Work instruction: Beneath this line is the data. Output exactly the lines from the line with "[538,106,595,120] monkey, ->" to the line with "[523,371,541,382] its -> (808, 614) none", both ends included, and nothing more.

(Items from a data source)
>>>>
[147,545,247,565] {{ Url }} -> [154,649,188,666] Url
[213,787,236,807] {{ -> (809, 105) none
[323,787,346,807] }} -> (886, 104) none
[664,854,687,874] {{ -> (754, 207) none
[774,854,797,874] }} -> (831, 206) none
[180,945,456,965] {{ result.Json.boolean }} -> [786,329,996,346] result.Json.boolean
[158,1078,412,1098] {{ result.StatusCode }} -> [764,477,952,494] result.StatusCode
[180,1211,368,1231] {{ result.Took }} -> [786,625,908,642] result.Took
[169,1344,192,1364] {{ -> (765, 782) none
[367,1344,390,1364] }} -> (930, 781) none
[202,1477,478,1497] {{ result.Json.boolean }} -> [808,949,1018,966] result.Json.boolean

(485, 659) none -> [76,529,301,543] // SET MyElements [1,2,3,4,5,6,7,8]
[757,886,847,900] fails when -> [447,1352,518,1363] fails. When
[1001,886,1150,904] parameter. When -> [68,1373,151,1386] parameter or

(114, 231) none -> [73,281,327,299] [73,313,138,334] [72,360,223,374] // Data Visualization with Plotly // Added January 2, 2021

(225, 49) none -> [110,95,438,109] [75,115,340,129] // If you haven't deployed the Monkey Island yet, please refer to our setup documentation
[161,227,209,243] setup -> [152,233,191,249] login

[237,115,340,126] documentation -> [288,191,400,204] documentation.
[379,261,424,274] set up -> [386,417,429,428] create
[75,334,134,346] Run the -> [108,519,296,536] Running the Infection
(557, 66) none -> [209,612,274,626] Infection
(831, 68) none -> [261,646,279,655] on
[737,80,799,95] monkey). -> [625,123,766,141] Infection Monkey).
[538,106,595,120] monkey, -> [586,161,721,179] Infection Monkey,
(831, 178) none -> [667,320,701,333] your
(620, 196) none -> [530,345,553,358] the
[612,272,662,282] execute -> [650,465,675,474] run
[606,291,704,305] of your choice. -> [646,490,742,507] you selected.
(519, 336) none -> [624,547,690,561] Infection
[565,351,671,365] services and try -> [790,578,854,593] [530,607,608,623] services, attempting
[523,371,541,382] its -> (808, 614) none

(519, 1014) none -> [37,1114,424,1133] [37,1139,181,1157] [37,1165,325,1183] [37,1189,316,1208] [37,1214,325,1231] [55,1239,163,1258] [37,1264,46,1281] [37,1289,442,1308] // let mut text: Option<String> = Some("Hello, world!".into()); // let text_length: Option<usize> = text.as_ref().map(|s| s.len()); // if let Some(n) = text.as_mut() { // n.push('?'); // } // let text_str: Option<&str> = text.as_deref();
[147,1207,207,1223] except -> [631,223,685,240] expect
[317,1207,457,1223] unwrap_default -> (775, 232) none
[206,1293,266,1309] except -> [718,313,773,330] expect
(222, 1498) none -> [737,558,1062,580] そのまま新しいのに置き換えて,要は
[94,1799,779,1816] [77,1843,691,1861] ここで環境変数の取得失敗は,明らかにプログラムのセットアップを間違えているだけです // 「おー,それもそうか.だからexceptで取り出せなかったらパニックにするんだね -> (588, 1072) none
<<<<
Result:
[538,106,595,120] monkey, -> [586,161,721,179] Infection Monkey,
(831, 178) none -> [667,320,701,333] your
(620, 196) none -> [530,345,553,358] the
[612,272,662,282] execute -> [650,465,675,474] run
[606,291,704,305] of your choice. -> [646,490,742,507] you selected.
(519, 336) none -> [624,547,690,561] Infection
[565,351,671,365] services and try -> [790,578,854,593] [530,607,608,623] services, attempting
[523,371,541,382] its -> (808, 614) none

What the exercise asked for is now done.